J. D. Isaacs, V. K. Manna, N. Rapson, K. J. Bulpitt, B. L. Hazleman, E. L. Matteson, E. W.St Clair, T. J. Schnitzer, J. M. Johnston

Research output: Contribution to journalArticlepeer-review

102 Scopus citations


Forty-one patients with active and refractory rheumatoid arthritis (RA) received a total of 100, 250 or 400 mg of CAMPATH-1H (CAMPATH is a trademark of Glaxo-Wellcome group companies, registered in the US Patent and Trademark Office) over 5 or 10 days in an open, uncontrolled study. Following therapy, patients were monitored for adverse effects and disease activity for 6 months. Therapy was associated with prolonged peripheral blood lymphopenia in all dosing cohorts.
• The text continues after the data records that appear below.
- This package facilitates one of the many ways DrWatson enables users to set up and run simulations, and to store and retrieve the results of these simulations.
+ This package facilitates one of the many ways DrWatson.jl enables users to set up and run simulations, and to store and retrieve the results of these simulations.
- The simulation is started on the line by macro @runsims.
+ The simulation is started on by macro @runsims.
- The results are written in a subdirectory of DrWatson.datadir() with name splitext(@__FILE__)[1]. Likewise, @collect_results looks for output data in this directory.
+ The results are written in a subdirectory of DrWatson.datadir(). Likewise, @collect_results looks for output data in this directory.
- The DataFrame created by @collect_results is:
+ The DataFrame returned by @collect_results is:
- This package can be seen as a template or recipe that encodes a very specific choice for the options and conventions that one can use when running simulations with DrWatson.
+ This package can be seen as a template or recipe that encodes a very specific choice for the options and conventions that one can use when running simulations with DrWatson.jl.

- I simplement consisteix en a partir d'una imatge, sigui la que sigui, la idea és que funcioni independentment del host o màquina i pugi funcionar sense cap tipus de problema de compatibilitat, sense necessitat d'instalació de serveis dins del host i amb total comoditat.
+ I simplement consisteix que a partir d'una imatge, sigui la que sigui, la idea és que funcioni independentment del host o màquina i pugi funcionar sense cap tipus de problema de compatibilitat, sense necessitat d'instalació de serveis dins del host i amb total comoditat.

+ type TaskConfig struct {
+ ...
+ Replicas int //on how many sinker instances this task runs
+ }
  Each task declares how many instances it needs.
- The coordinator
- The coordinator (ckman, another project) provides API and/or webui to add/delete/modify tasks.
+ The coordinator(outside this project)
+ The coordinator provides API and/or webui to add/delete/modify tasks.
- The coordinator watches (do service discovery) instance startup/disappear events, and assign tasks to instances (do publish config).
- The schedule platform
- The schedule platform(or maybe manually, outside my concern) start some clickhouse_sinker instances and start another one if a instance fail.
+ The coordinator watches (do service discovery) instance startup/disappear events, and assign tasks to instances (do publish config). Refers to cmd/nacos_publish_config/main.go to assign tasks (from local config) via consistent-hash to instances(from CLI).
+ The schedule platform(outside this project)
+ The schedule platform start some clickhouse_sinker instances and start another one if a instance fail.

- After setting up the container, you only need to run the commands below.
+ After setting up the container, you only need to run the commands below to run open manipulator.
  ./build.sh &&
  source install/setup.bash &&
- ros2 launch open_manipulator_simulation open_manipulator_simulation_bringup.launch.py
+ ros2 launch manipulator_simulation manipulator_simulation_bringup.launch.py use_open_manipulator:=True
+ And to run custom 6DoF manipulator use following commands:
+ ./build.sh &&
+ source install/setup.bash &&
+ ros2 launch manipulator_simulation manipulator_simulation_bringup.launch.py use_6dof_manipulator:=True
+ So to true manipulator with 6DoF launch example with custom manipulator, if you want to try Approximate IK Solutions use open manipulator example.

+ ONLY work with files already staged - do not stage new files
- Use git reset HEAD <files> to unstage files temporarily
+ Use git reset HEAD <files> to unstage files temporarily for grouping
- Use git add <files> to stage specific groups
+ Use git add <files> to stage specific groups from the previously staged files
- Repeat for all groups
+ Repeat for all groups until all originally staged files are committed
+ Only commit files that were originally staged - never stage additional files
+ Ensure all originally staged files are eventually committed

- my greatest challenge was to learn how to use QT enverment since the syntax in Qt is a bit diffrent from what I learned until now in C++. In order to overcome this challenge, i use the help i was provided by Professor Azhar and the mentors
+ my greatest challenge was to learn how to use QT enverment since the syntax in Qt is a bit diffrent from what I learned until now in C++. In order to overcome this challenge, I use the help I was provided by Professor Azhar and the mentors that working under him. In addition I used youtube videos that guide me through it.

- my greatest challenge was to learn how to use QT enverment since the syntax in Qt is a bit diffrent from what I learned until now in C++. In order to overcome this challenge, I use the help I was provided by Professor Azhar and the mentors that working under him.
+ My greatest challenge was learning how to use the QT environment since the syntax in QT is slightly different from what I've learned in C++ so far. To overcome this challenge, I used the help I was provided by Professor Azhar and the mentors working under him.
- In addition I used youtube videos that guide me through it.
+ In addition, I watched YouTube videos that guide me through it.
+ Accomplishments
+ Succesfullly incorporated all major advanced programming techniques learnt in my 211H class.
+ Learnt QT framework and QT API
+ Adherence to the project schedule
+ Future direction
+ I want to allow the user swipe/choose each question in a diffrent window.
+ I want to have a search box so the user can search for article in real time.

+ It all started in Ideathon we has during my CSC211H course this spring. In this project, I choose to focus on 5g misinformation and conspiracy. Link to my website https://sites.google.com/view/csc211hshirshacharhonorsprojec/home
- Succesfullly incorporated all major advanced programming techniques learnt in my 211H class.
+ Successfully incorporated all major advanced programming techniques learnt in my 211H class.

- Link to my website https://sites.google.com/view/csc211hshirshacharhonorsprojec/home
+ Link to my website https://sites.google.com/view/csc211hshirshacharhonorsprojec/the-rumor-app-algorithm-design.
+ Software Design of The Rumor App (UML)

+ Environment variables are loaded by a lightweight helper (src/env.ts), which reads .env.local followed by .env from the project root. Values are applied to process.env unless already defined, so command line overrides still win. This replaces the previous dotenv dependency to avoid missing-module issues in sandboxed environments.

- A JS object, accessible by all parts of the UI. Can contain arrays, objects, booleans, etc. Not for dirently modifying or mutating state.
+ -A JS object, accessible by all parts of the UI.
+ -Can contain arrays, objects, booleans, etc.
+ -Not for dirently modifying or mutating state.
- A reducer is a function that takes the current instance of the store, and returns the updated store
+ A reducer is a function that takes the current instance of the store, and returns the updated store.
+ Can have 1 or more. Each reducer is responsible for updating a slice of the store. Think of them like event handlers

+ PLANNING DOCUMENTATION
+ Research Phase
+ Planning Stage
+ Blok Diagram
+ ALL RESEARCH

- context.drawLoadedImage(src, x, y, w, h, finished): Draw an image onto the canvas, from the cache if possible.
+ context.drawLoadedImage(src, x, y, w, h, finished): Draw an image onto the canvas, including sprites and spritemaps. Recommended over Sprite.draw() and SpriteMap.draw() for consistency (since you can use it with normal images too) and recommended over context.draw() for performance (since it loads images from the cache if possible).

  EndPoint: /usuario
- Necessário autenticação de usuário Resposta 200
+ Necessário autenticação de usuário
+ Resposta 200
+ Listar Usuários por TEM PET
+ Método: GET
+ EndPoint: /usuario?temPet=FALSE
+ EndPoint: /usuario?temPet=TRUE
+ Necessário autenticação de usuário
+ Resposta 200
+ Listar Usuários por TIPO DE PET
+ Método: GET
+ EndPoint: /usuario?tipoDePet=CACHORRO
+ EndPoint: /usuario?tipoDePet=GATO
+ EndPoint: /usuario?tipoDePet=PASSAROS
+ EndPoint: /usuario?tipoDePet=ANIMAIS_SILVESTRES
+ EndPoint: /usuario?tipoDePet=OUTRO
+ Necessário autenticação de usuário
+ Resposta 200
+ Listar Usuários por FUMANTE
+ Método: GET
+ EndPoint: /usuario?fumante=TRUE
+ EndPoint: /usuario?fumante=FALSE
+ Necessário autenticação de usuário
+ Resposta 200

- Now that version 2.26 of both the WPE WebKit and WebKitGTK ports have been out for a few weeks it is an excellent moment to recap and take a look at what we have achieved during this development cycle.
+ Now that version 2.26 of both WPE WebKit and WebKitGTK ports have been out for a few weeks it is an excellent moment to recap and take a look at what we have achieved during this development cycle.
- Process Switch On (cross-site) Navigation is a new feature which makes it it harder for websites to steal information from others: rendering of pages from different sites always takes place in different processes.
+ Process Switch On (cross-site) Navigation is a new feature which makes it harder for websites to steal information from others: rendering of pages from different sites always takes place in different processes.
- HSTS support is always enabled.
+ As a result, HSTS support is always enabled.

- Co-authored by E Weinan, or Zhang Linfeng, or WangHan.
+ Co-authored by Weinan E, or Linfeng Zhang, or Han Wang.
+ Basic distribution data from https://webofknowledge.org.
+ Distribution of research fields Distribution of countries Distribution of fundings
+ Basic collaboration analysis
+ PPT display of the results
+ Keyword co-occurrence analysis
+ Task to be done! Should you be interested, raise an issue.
During the month immediately following therapy, lymphopenia was most profound in the 400 mg cohorts. The first dose of monoclonal antibody (Mab) was associated with a 'flu'-like syndrome, more pronounced at higher initial doses. One patient developed haemolytic-uraemic syndrome. There were a number of dose-related infections during the early post-treatment period and one fatal opportunistic infection which followed additional immunosuppressive therapy. Antiglobulin responses developed in 9 of 31 patients tested. The majority of patients showed symptomatic improvement following therapy and 20% of patients maintained a 50% Paulus response at 6 months, all of whom were in the 250 or 400 mg cohorts. CAMPATH-1H appears to be an effective treatment for RA. Allowing for the small number of patients treated, infections were more common with higher doses, although this was not true for adverse events overall, and therapeutic responses were more sustained at higher dosing levels. The broad specificity of CAMPATH-1H may be appropriate for the immunotherapy of RA and future studies should aim to define a dose with an optimal therapeutic ratio.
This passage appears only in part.